Nel panorama attuale della pianificazione territoriale, il legame tra archeologia preventiva e opere infrastrutturali di grande scala assume un ruolo sempre più strategico, in particolare nei progetti legati al PNRR e agli interventi di riqualificazione e sviluppo del territorio. In questo scenario, le attività di tutela archeologica devono confrontarsi con tempistiche accelerate e con un’elevata complessità operativa.
Archeologia preventiva come strumento di pianificazione nei grandi progetti
Come evidenziato anche dalle riflessioni promosse dall’Istituto Centrale per l’Archeologia, la prevenzione archeologica non può essere considerata un semplice adempimento amministrativo, ma rappresenta un vero strumento di conoscenza e supporto alla pianificazione. L’intervento nelle fasi iniziali dei progetti permette di evitare soluzioni emergenziali e di integrare in modo efficace la tutela del patrimonio all’interno dei processi decisionali.

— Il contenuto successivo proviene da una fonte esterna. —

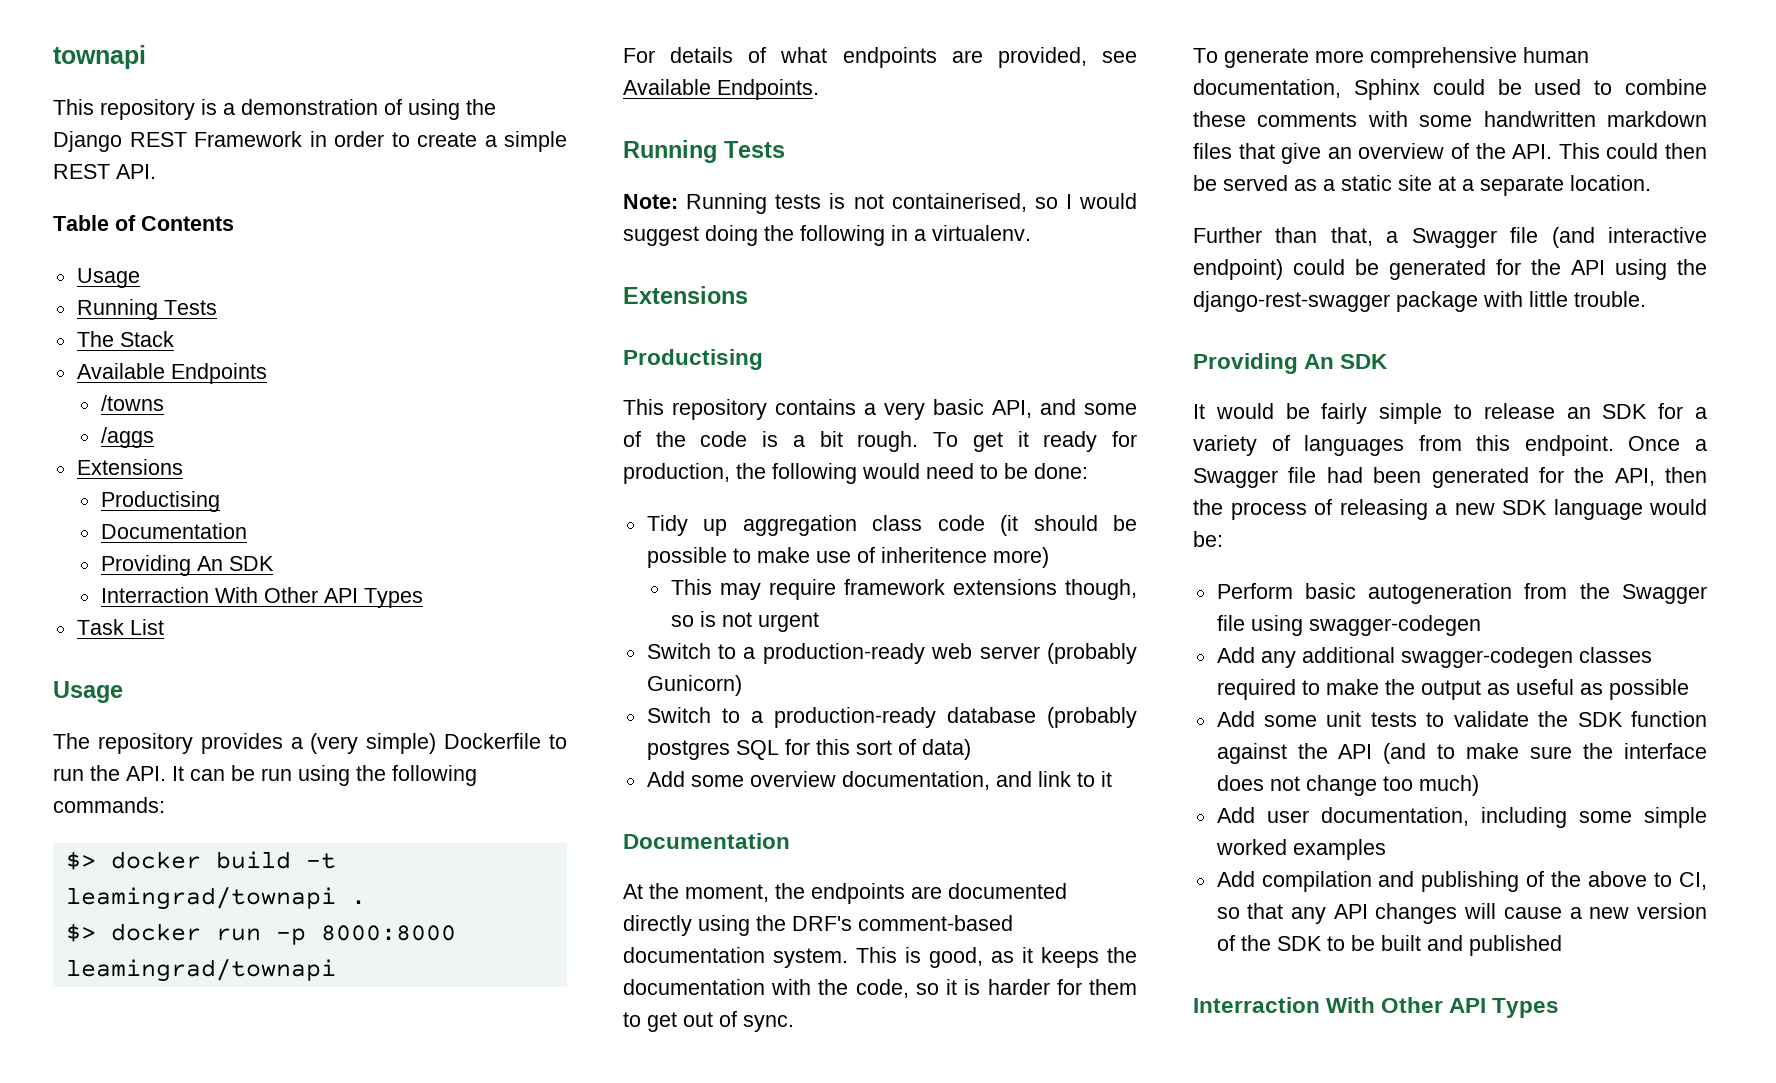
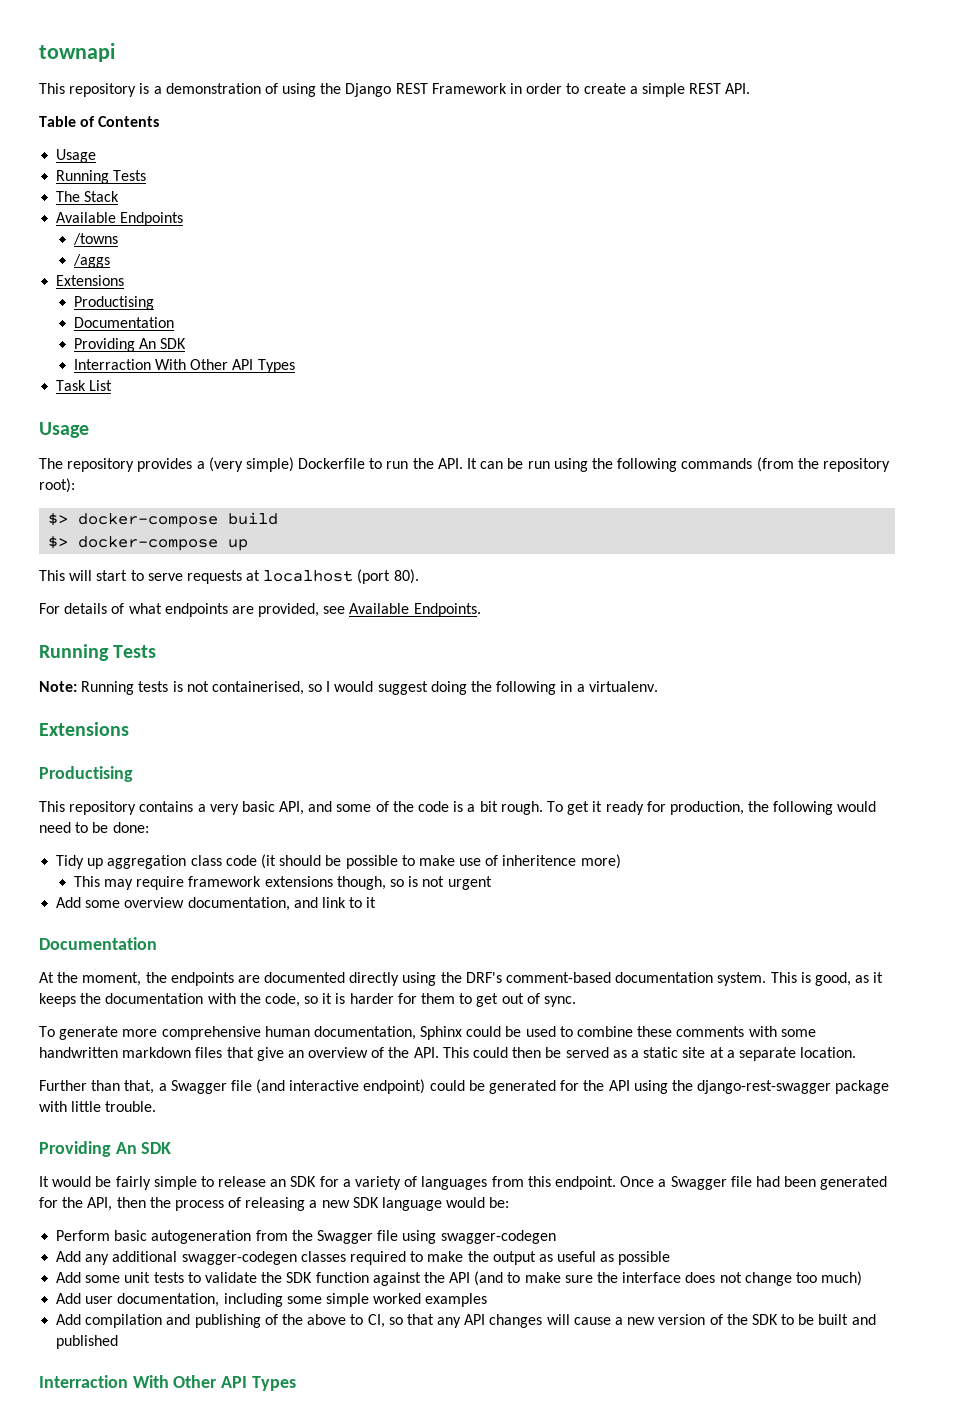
[53,797,165,813] [65,851,201,870] commands: // $> docker -> [681,457,890,472] [39,478,75,493] [48,513,219,528] commands (from the repository root): // $> docker-compose
[305,853,336,869] [65,886,366,910] [65,923,456,945] [65,958,336,982] -t leamingrad/townapi . // $> docker run -p 8000:8000 leamingrad/townapi -> [48,536,249,551] [39,569,419,584] // $> docker-compose up // This will start to serve requests at localhost (port 80).
[646,643,1137,664] [646,675,742,696] [646,707,1137,728] [646,739,971,760] // Switch to a production-ready web server (probably Gunicorn) // Switch to a production-ready database (probably postgres SQL for this sort of data) -> (492, 883) none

Il ruolo delle Soprintendenze nella gestione delle indagini preventive
Un aspetto centrale riguarda la funzione delle Soprintendenze, chiamate a garantire la qualità scientifica delle indagini archeologiche e il coordinamento tra i diversi soggetti coinvolti nei progetti. Limitare le prescrizioni di archeologia preventiva alle sole aree già sottoposte a vincolo comporta il rischio di operare con un quadro informativo incompleto, aumentando la probabilità di scoperte tardive e di conseguenti interruzioni dei lavori.
Tutela archeologica e sviluppo sostenibile
In questo quadro, l’archeologia preventiva si afferma come una garanzia di qualità, sostenibilità e responsabilità pubblica nei processi di trasformazione del territorio. Una corretta applicazione delle procedure preventive consente di integrare sviluppo infrastrutturale e tutela del patrimonio culturale, valorizzando l’archeologia come risorsa condivisa per la collettività.